__TASK TO COMPLETE__.
Every entry below should appear in the answer exactly as written, apart from the pictures.

__AVAILABLE DATA__.
★ ★ ★

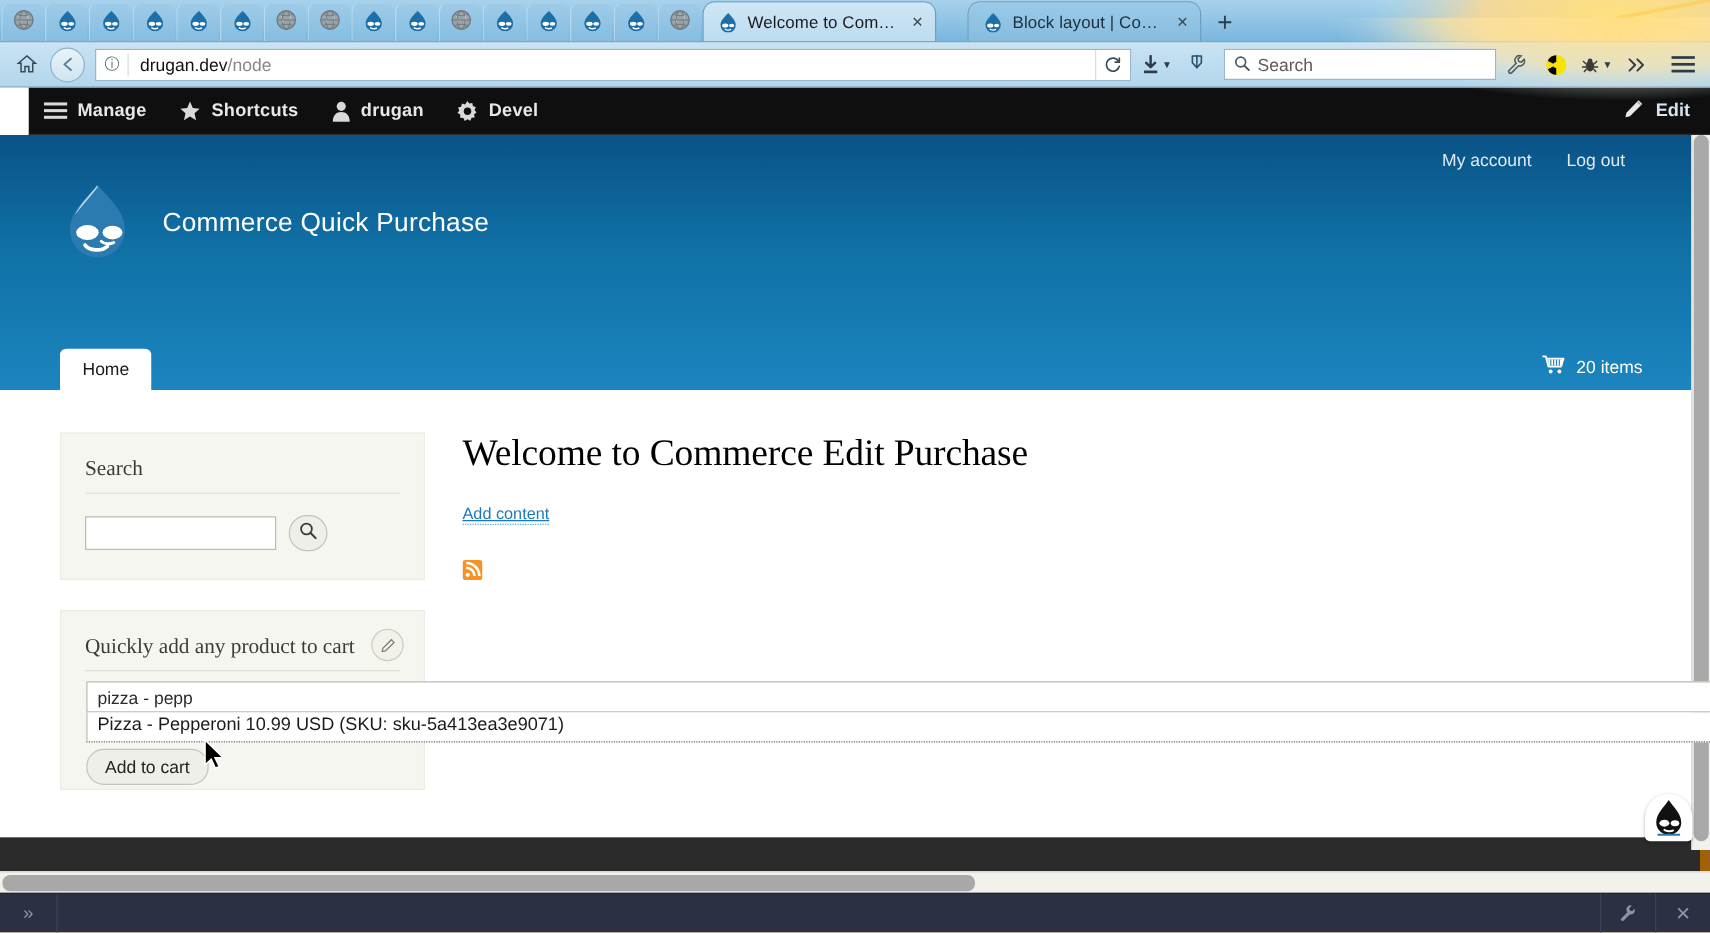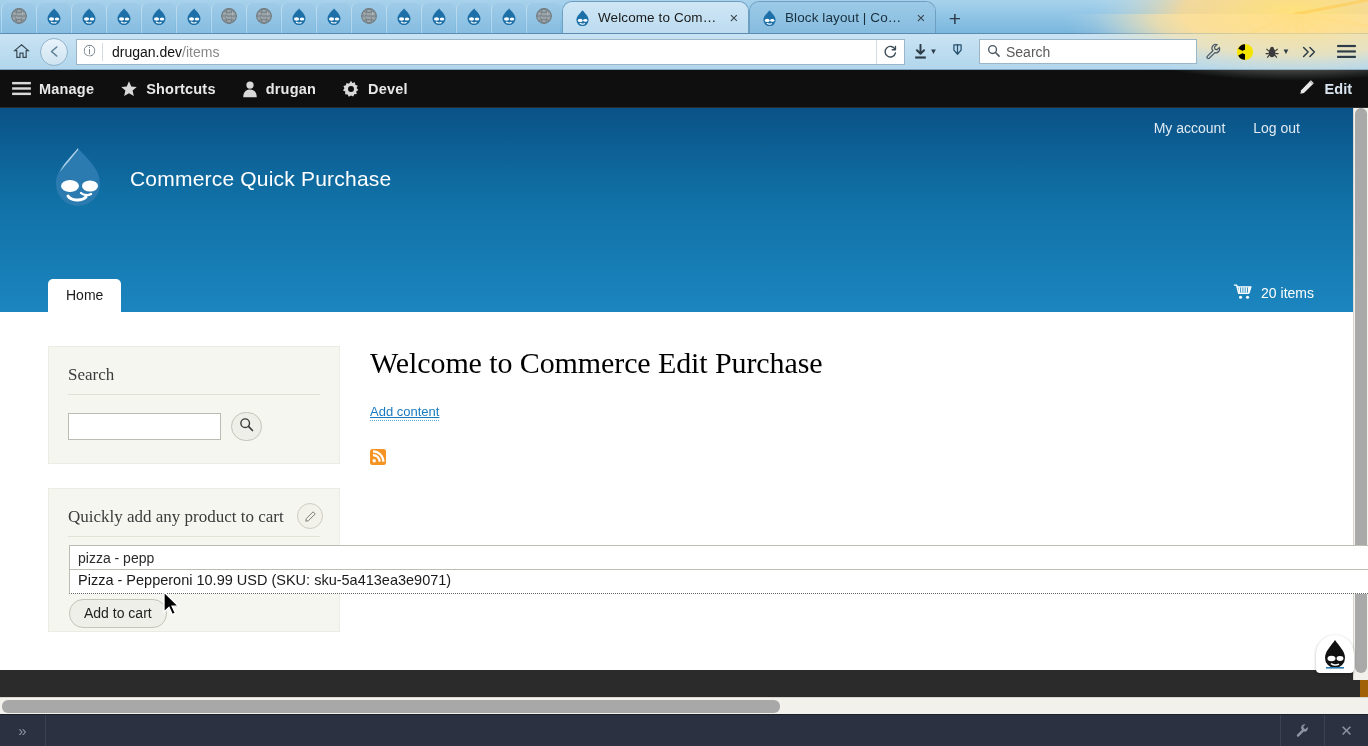--- a/index.html
+++ b/index.html
@@ -134,20 +134,21 @@
   .searchbox .sph { font-size: 14px; color: #5a5a5a; }
   .navbar .ext { margin: 0 3px; position: relative; z-index: 2; display:flex; align-items:center;}
   .caret { font-size: 8px; color: #2c3c48; margin-left: 2px; }
 
   
   .admbar {
     height: 38px; background: #0f0f0f;
     display: flex; align-items: center;
     color: #fff; flex: 0 0 38px;
     border-bottom: 1px solid #2b2b2b;
+    margin-left: 23px;
   }
   .adm-item {
     display: flex; align-items: center; gap: 8px;
     padding: 0 13px; height: 38px;
     font-size: 14.5px; font-weight: bold; color: #e8e8e8;
     letter-spacing: .2px;
   }
   .adm-item:first-child { padding-left: 12px; }
   .adm-spacer { flex: 1; }
   .adm-edit {
@@ -486,21 +487,21 @@
           <span><svg width="18" height="18" viewBox="0 0 20 20">
               <circle cx="10" cy="10" r="8.2" fill="#9aa3a8"></circle>
               <circle cx="10" cy="10" r="8.2" fill="none" stroke="#6f7a80" stroke-width="1.2"></circle>
               <ellipse cx="10" cy="10" rx="3.6" ry="8.2" fill="none" stroke="#6f7a80" stroke-width="1"></ellipse>
               <line x1="1.8" y1="10" x2="18.2" y2="10" stroke="#6f7a80" stroke-width="1"></line>
               <path d="M4 5 Q10 7.4 16 5 M4 15 Q10 12.6 16 15" fill="none" stroke="#6f7a80" stroke-width=".9"></path>
               <path d="M5 5.5 q2 2 1 4 q2 1 1 3 M14 5 q-2 3 0 5 q1 2 0 4" fill="#e7ecee" opacity=".75"></path>
             </svg></span>
         </div>
       </div>
-    <div id="tabs" style="display:flex;align-items:flex-end;position:relative;z-index:3;">
+    <div id="tabs" style="display:flex;align-items:flex-end;position:relative;z-index:3;gap:25px;">
         <div class="tab active">
           <span class="favi"><svg width="17" height="17" viewBox="0 0 20 20">
               <path d="M10 1.5 C7.2 5 2.8 8.5 2.8 13 a7.2 7.2 0 0 0 14.4 0 C17.2 8.5 12.8 5 10 1.5 Z" fill="#1d6fa8"></path>
               <path d="M10 1.5 C8.2 4 5.6 6.4 4.2 9 C6 6 8 3.6 10 2.2 Z" fill="#d6ecf8"></path>
               <ellipse cx="7.3" cy="13.4" rx="2.9" ry="1.9" fill="#fff"></ellipse>
               <ellipse cx="13.3" cy="13.4" rx="2.5" ry="1.7" fill="#fff"></ellipse>
               <path d="M6.8 16.6 a3.6 2.2 0 0 0 6 .4" fill="none" stroke="#fff" stroke-width="1.3"></path>
             </svg></span>
           <span class="ttl">Welcome to Com…</span>
           <span class="tclose">×</span>
@@ -539,21 +540,21 @@
     </div>
     <div class="backbtn">
       <svg width="15" height="15" viewBox="0 0 20 20">
           <path d="M13 4 L6 10 L13 16" fill="none" stroke="#5d7f96" stroke-width="2.1" stroke-linecap="round" stroke-linejoin="round"></path>
         </svg>
     </div>
 
     <div class="urlbar">
       <div class="url-info">ⓘ</div>
       <div class="url-text">
-        <span>drugan.dev</span><span class="dim">/items</span>
+        <span>drugan.dev</span><span class="dim">/node</span>
       </div>
       <div class="url-reload">
         <svg width="15" height="15" viewBox="0 0 20 20">
             <path d="M16 7 A7 7 0 1 0 16.6 12" fill="none" stroke="#3a4a55" stroke-width="1.8" stroke-linecap="round"></path>
             <path d="M16.6 3.2 L16.6 7.6 L12.3 7.6" fill="none" stroke="#3a4a55" stroke-width="1.8" stroke-linecap="round" stroke-linejoin="round"></path>
           </svg>
       </div>
     </div>
 
     <div class="nbtn ext">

★ ★ ★

__EXERCISE OUTPUT__.
--- a/index.html
+++ b/index.html
@@ -134,20 +134,21 @@
   .searchbox .sph { font-size: 14px; color: #5a5a5a; }
   .navbar .ext { margin: 0 3px; position: relative; z-index: 2; display:flex; align-items:center;}
   .caret { font-size: 8px; color: #2c3c48; margin-left: 2px; }
 
   
   .admbar {
     height: 38px; background: #0f0f0f;
     display: flex; align-items: center;
     color: #fff; flex: 0 0 38px;
     border-bottom: 1px solid #2b2b2b;
+    margin-left: 23px;
   }
   .adm-item {
     display: flex; align-items: center; gap: 8px;
     padding: 0 13px; height: 38px;
     font-size: 14.5px; font-weight: bold; color: #e8e8e8;
     letter-spacing: .2px;
   }
   .adm-item:first-child { padding-left: 12px; }
   .adm-spacer { flex: 1; }
   .adm-edit {
@@ -486,21 +487,21 @@
           <span><svg width="18" height="18" viewBox="0 0 20 20">
               <circle cx="10" cy="10" r="8.2" fill="#9aa3a8"></circle>
               <circle cx="10" cy="10" r="8.2" fill="none" stroke="#6f7a80" stroke-width="1.2"></circle>
               <ellipse cx="10" cy="10" rx="3.6" ry="8.2" fill="none" stroke="#6f7a80" stroke-width="1"></ellipse>
               <line x1="1.8" y1="10" x2="18.2" y2="10" stroke="#6f7a80" stroke-width="1"></line>
               <path d="M4 5 Q10 7.4 16 5 M4 15 Q10 12.6 16 15" fill="none" stroke="#6f7a80" stroke-width=".9"></path>
               <path d="M5 5.5 q2 2 1 4 q2 1 1 3 M14 5 q-2 3 0 5 q1 2 0 4" fill="#e7ecee" opacity=".75"></path>
             </svg></span>
         </div>
       </div>
-    <div id="tabs" style="display:flex;align-items:flex-end;position:relative;z-index:3;">
+    <div id="tabs" style="display:flex;align-items:flex-end;position:relative;z-index:3;gap:25px;">
         <div class="tab active">
           <span class="favi"><svg width="17" height="17" viewBox="0 0 20 20">
               <path d="M10 1.5 C7.2 5 2.8 8.5 2.8 13 a7.2 7.2 0 0 0 14.4 0 C17.2 8.5 12.8 5 10 1.5 Z" fill="#1d6fa8"></path>
               <path d="M10 1.5 C8.2 4 5.6 6.4 4.2 9 C6 6 8 3.6 10 2.2 Z" fill="#d6ecf8"></path>
               <ellipse cx="7.3" cy="13.4" rx="2.9" ry="1.9" fill="#fff"></ellipse>
               <ellipse cx="13.3" cy="13.4" rx="2.5" ry="1.7" fill="#fff"></ellipse>
               <path d="M6.8 16.6 a3.6 2.2 0 0 0 6 .4" fill="none" stroke="#fff" stroke-width="1.3"></path>
             </svg></span>
           <span class="ttl">Welcome to Com…</span>
           <span class="tclose">×</span>
@@ -539,21 +540,21 @@
     </div>
     <div class="backbtn">
       <svg width="15" height="15" viewBox="0 0 20 20">
           <path d="M13 4 L6 10 L13 16" fill="none" stroke="#5d7f96" stroke-width="2.1" stroke-linecap="round" stroke-linejoin="round"></path>
         </svg>
     </div>
 
     <div class="urlbar">
       <div class="url-info">ⓘ</div>
       <div class="url-text">
-        <span>drugan.dev</span><span class="dim">/items</span>
+        <span>drugan.dev</span><span class="dim">/node</span>
       </div>
       <div class="url-reload">
         <svg width="15" height="15" viewBox="0 0 20 20">
             <path d="M16 7 A7 7 0 1 0 16.6 12" fill="none" stroke="#3a4a55" stroke-width="1.8" stroke-linecap="round"></path>
             <path d="M16.6 3.2 L16.6 7.6 L12.3 7.6" fill="none" stroke="#3a4a55" stroke-width="1.8" stroke-linecap="round" stroke-linejoin="round"></path>
           </svg>
       </div>
     </div>
 
     <div class="nbtn ext">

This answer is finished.